The Shakespeare Theatre of New Jersey
- Interactive map of The Shakespeare Theatre of New Jersey
- Address: 36 Madison Avenue Madison, New Jersey United States
- Capacity: 308
- Type: Regional theatre

Construction
- Opened: 1963

Website
- www.shakespearenj.org

= Shakespeare Theatre of New Jersey =

American theatre company

The Shakespeare Theatre of New Jersey is New Jersey's only professional troupe specializing in Shakespeare. Located in Madison, New Jersey, as of 2013 it is the state's largest theatre company dedicated to the works of Shakespeare and other classics, including rarely-produced epics.

In 2002 the Geraldine R. Dodge Foundation awarded the theatre a $1 million strategic partnership grant "in recognition of the artistry, achievements and leadership of this acclaimed Madison, New Jersey–based performing arts and education organization."

The company's annual main stage season runs from May to December, presented at the F.M. Kirby Shakespeare Theatre on the campus of Drew University in Madison.
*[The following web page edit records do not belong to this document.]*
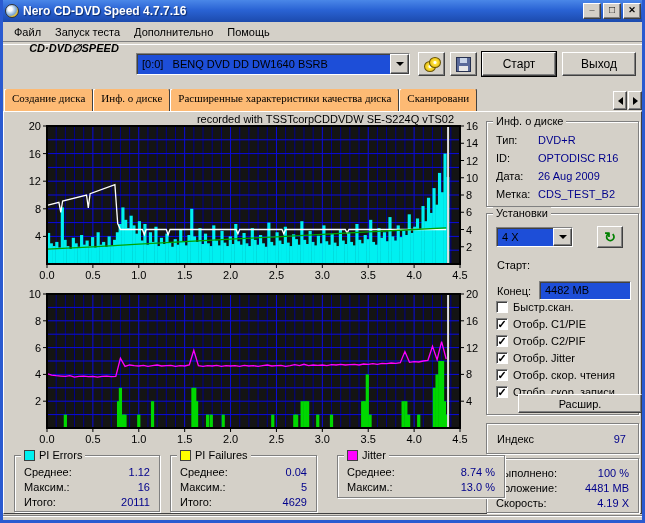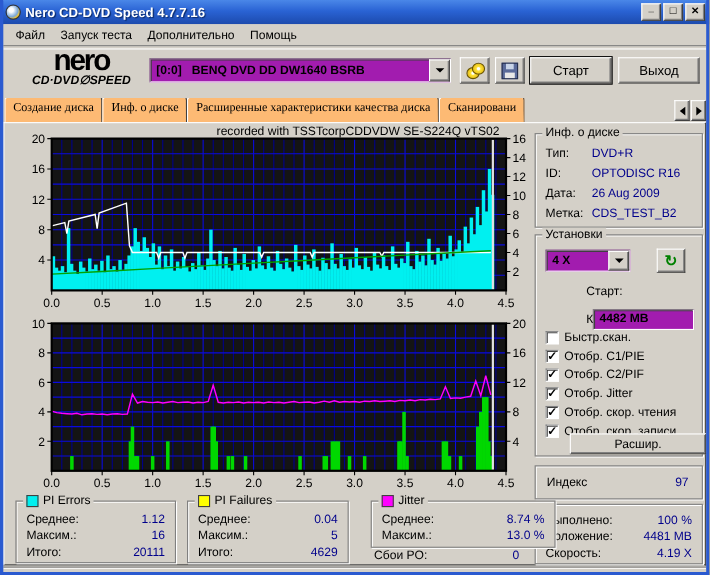--- a/index.html
+++ b/index.html
@@ -24,21 +24,21 @@
   
   .menubar{position:absolute;left:3px;top:22px;width:639px;height:19px;display:flex;align-items:center;
            padding-left:4px;box-sizing:border-box;background:#d4d0c8;}
   .menu-item{padding:2px 7px;}
   .toolbar-sep{position:absolute;left:3px;top:41px;width:639px;height:2px;
                border-top:1px solid #808080;border-bottom:1px solid #fff;}
   
   .logo{position:absolute;left:14px;top:43px;width:120px;text-align:center;}
   .logo-l1{font-size:27px;font-weight:bold;letter-spacing:-2px;line-height:25px;}
   .logo-l2{font-size:11px;font-weight:bold;font-style:italic;letter-spacing:0px;line-height:11px;}
-  .sunken{background:#a21caf;border:1px solid;border-color:#808080 #fff #fff #808080;box-shadow:inset 1px 1px 0 #404040;font-weight:bold;}
+  .sunken{background:#1d4ed8;border:1px solid;border-color:#808080 #fff #fff #808080;box-shadow:inset 1px 1px 0 #404040;}
   .combo{position:absolute;left:136px;top:53px;width:274px;height:22px;display:flex;align-items:center;box-sizing:border-box;}
   .combo-text{padding-left:5px;white-space:pre;overflow:hidden;}
   .combo-btn{margin-left:auto;width:17px;height:18px;background:#d4d0c8;border:1px solid;
              border-color:#fff #404040 #404040 #fff;box-shadow:inset -1px -1px 0 #808080;
              display:flex;align-items:center;justify-content:center;}
   .tri-down{width:0;height:0;border-left:4px solid transparent;border-right:4px solid transparent;border-top:4px solid #000;}
   .tri-left{width:0;height:0;border-top:4px solid transparent;border-bottom:4px solid transparent;border-right:5px solid #000;}
   .tri-right{width:0;height:0;border-top:4px solid transparent;border-bottom:4px solid transparent;border-left:5px solid #000;}
   .btn{background:#d4d0c8;border:1px solid;border-color:#fff #404040 #404040 #fff;
        box-shadow:inset -1px -1px 0 #808080;display:flex;align-items:center;justify-content:center;box-sizing:border-box;}
@@ -71,21 +71,21 @@
   .group-label{position:absolute;top:-7px;left:6px;background:#d4d0c8;padding:0 3px;display:flex;align-items:center;gap:4px;}
   .swatch{width:9px;height:9px;border:1px solid #404040;display:inline-block;}
   .inforow{display:flex;padding:0 0 0 9px;height:18px;align-items:center;}
   .inforow .lbl{width:42px;}
   .val{color:#00008b;}
   .statrow{display:flex;padding:0 9px;height:15px;align-items:center;}
   .statrow .val{margin-left:auto;}
   .cbrow{position:absolute;left:9px;display:flex;align-items:center;gap:5px;height:14px;}
   .cb{width:12px;height:12px;background:#fff;border:1px solid;border-color:#808080 #fff #fff #808080;
       box-shadow:inset 1px 1px 0 #404040;font-size:11px;line-height:11px;text-align:center;font-weight:bold;box-sizing:border-box;}
-  .field-lbl{position:absolute;left:10px;margin-left:36px;}
+  .field-lbl{position:absolute;left:10px;}
   .field{position:absolute;width:92px;height:19px;box-sizing:border-box;padding:2px 0 0 5px;font-size:11px;}
   .refresh-glyph{color:#008000;font-size:14px;font-weight:bold;line-height:12px;}
 </style>
 </head>
 <body>
 
 <div class="window">
 
   <div class="titlebar">
     <span class="app-icon"></span>
@@ -99,21 +99,20 @@
 
   <div class="menubar">
     <span class="menu-item">Файл</span>
     <span class="menu-item">Запуск теста</span>
     <span class="menu-item">Дополнительно</span>
     <span class="menu-item">Помощь</span>
   </div>
   <div class="toolbar-sep"></div>
 
   <div class="logo">
-    <div class="logo-l1">nero</div>
     <div class="logo-l2">CD·DVD∅SPEED</div>
   </div>
   <div class="combo sunken">
     <span class="combo-text">[0:0]   BENQ DVD DD DW1640 BSRB</span>
     <span class="combo-btn">
         <span class="tri-down"></span>
       </span>
   </div>
   <div class="btn toolbtn" style="left:418px;">
     <span class="icon-eject"></span>
@@ -656,20 +655,16 @@
     </span>
     <div class="statrow">
         <span>Среднее:</span>
         <span class="val">8.74 %</span>
       </div>
     <div class="statrow">
         <span>Максим.:</span>
         <span class="val">13.0 %</span>
       </div>
   </div>
-  <div style="position:absolute;left:340px;top:499px;width:138px;display:flex;">
-    <span>Сбои PO:</span>
-    <span class="val" style="margin-left:auto;margin-right:6px;">0</span>
-  </div>
 
   <div class="statusbar"></div>
   <div class="frame"></div>
 </div>
 
 </body></html>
It is a member company of the New Jersey Theatre Alliance.

==History==
The Shakespeare Theatre of New Jersey was founded in 1963 by Paul Barry as the New Jersey Shakespeare Festival, part of a summer-stock season at the Cape May Playhouse in the resort town of Cape May, New Jersey. The festival was relocated in 1972 to a permanent home on the campus of Drew University.